** Opening Exercise data block **

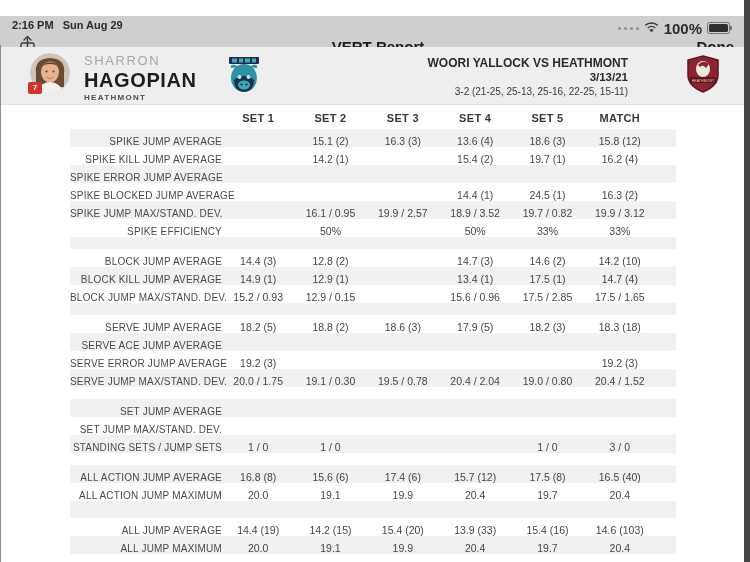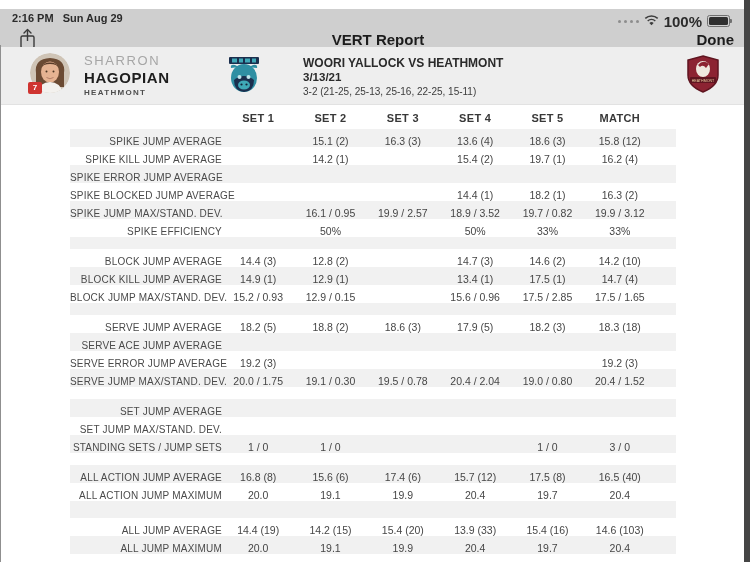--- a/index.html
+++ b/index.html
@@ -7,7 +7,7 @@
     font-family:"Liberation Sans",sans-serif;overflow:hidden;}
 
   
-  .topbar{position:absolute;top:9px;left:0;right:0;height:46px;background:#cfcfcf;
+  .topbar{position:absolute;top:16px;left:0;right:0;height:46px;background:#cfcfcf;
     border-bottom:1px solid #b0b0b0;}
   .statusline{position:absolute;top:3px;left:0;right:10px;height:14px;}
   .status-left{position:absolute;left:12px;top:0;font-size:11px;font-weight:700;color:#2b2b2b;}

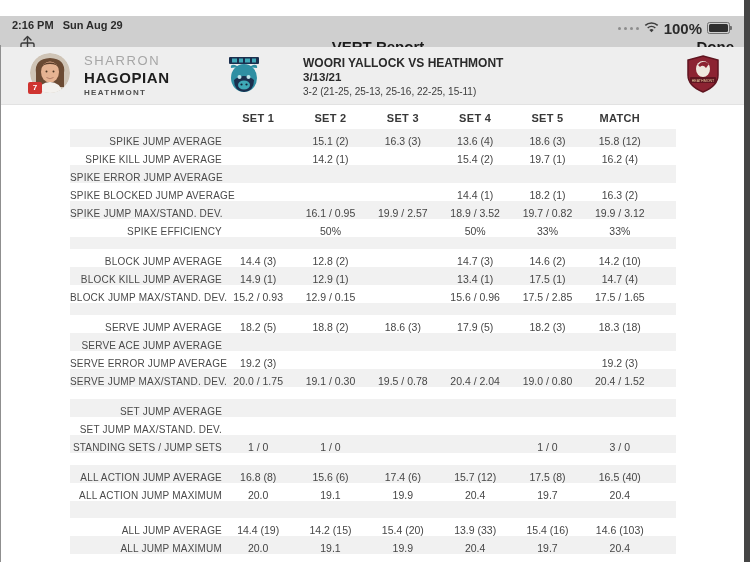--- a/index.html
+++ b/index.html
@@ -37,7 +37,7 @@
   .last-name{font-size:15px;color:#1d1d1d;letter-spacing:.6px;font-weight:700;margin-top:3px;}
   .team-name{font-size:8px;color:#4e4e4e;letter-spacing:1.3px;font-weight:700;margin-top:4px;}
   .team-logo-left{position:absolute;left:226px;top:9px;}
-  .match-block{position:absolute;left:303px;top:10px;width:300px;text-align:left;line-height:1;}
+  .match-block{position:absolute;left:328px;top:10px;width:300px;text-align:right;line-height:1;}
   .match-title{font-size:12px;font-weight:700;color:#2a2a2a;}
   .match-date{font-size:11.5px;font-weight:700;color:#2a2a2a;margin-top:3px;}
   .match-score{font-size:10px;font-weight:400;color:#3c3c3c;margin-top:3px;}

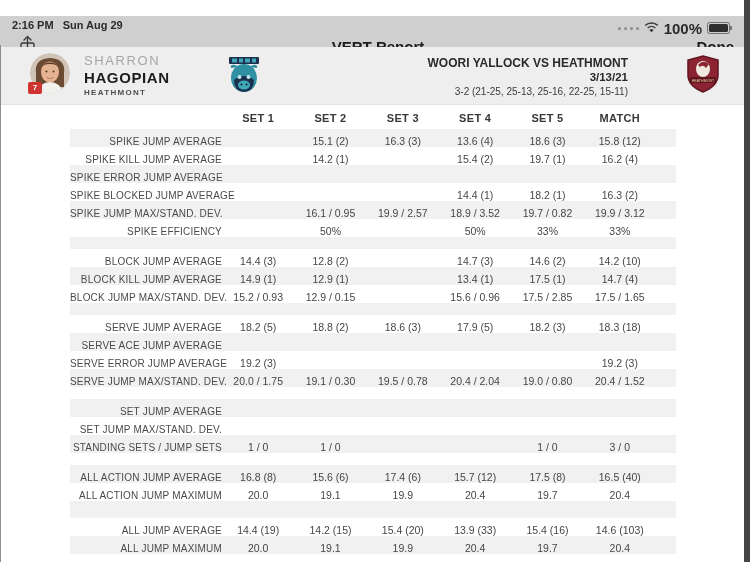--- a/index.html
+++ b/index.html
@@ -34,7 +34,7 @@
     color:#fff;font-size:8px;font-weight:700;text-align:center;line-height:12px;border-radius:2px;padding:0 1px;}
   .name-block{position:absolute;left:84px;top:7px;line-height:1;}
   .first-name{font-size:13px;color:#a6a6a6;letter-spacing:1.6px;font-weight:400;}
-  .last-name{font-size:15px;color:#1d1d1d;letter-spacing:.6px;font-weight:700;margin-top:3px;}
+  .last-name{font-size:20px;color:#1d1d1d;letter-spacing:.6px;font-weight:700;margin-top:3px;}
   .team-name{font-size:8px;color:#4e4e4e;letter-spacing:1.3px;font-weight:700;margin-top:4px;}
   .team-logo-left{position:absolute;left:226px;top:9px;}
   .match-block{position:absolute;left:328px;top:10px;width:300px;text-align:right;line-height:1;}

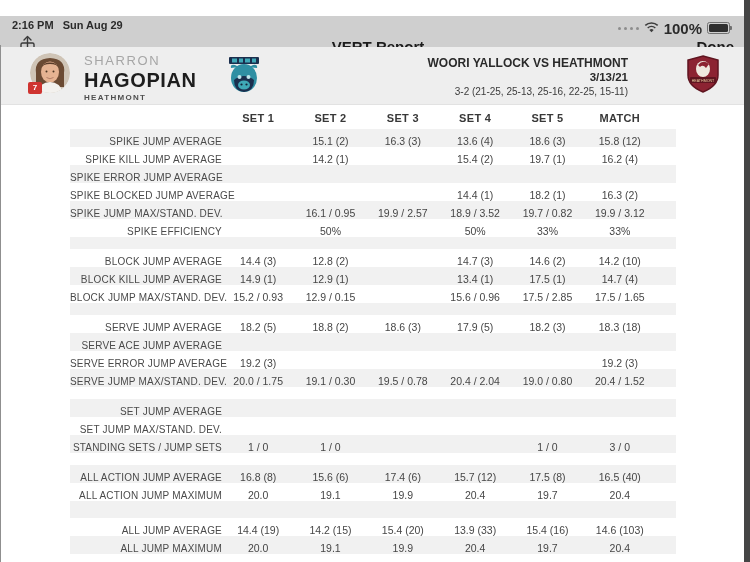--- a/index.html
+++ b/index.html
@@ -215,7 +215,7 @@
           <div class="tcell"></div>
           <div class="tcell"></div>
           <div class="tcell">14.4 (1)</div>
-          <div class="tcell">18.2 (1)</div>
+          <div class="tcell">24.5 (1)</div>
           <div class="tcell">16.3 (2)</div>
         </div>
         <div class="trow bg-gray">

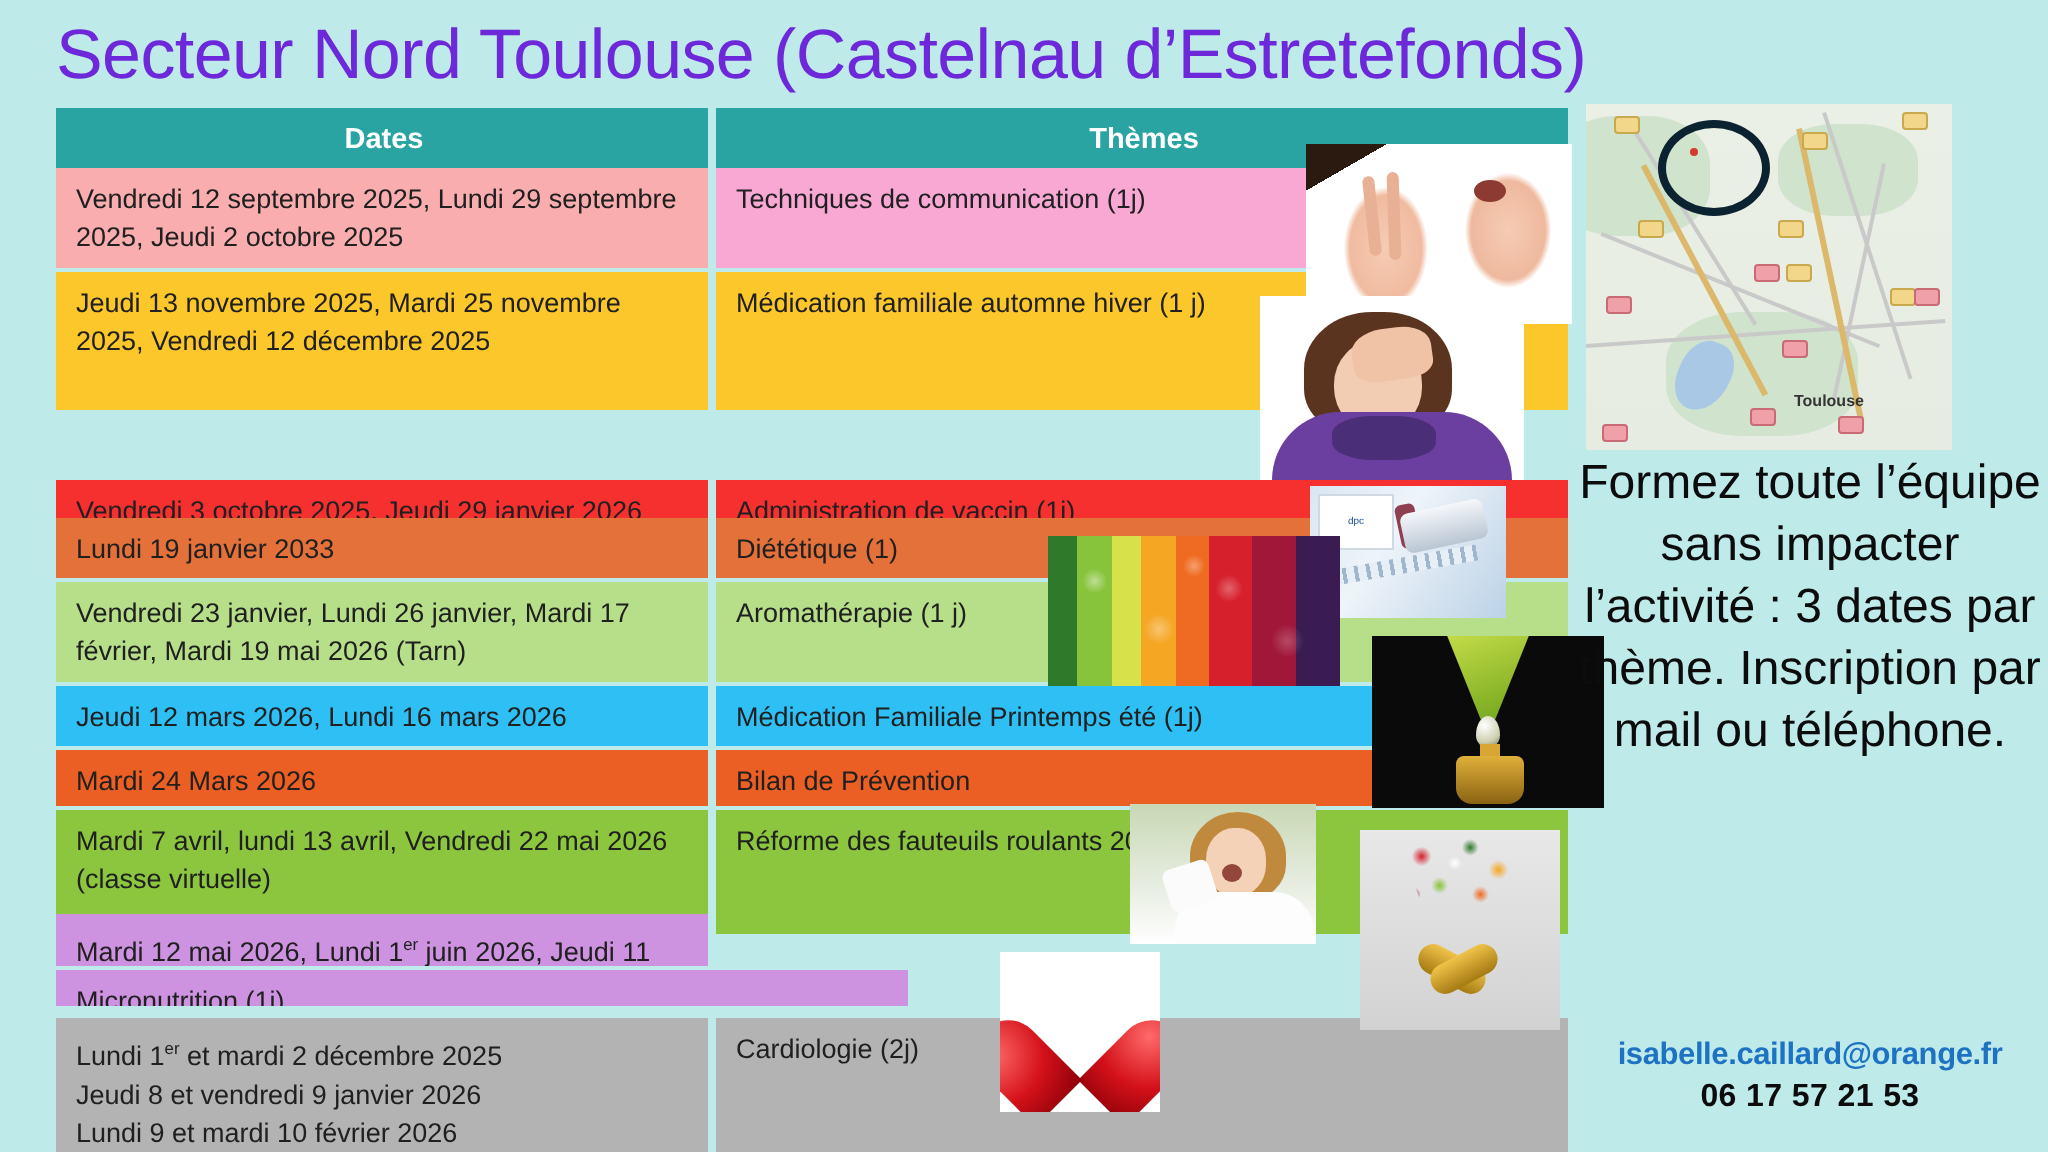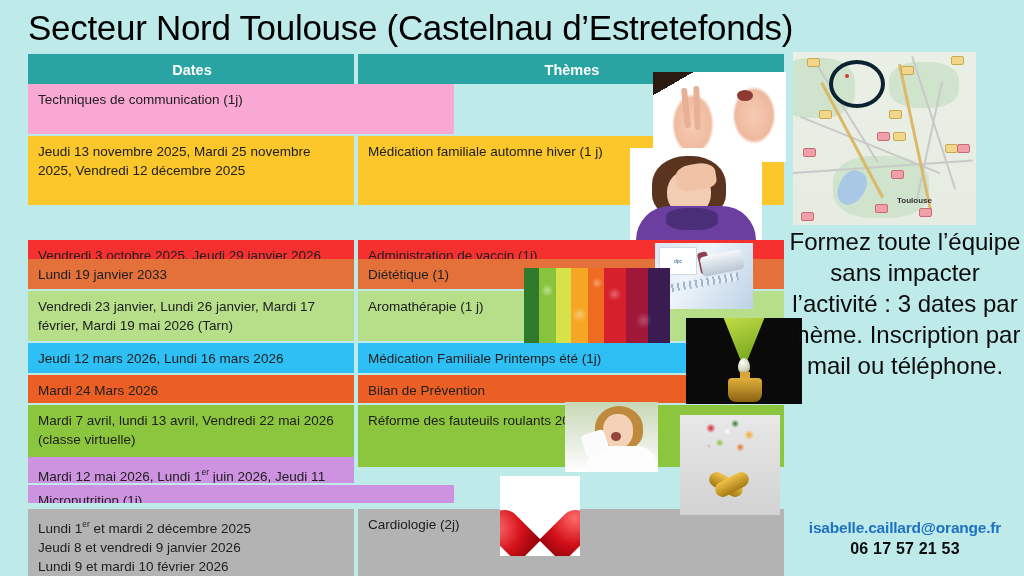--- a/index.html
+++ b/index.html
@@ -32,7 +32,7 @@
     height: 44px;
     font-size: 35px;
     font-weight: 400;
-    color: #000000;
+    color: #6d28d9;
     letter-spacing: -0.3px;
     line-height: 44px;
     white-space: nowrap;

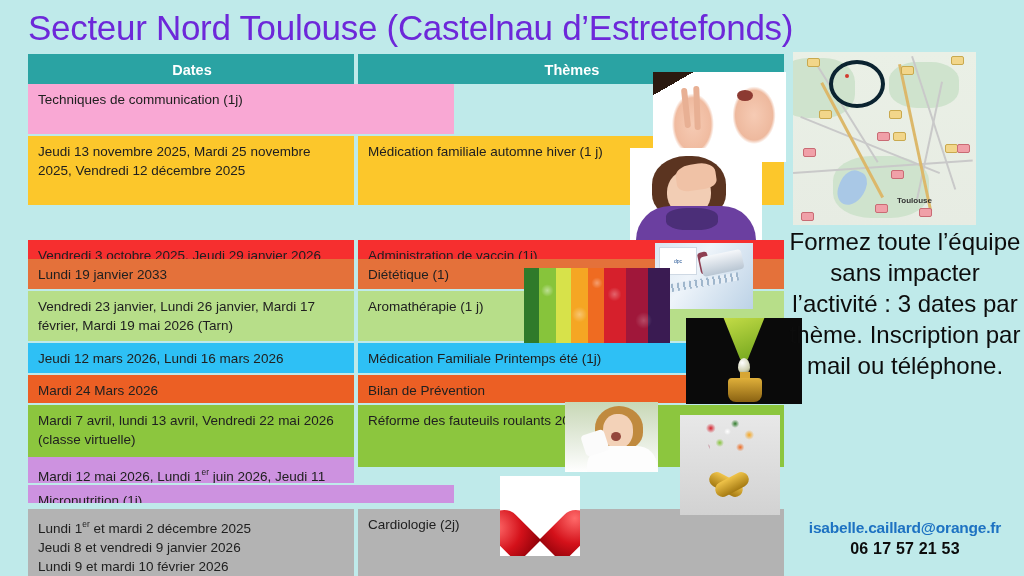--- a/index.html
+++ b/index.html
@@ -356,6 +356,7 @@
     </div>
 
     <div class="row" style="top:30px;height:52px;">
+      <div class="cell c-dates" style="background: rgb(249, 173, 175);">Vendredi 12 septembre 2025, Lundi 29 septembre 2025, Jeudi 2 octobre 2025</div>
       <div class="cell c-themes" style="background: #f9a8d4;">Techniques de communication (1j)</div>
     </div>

** Closing Exercise data block **

*Work to be completed*. Please copy each line of the records above in which the word "border" can be found.

*Solution for this task*.
     border-bottom:1px solid #b0b0b0;}
     color:#fff;font-size:8px;font-weight:700;text-align:center;line-height:12px;border-radius:2px;padding:0 1px;}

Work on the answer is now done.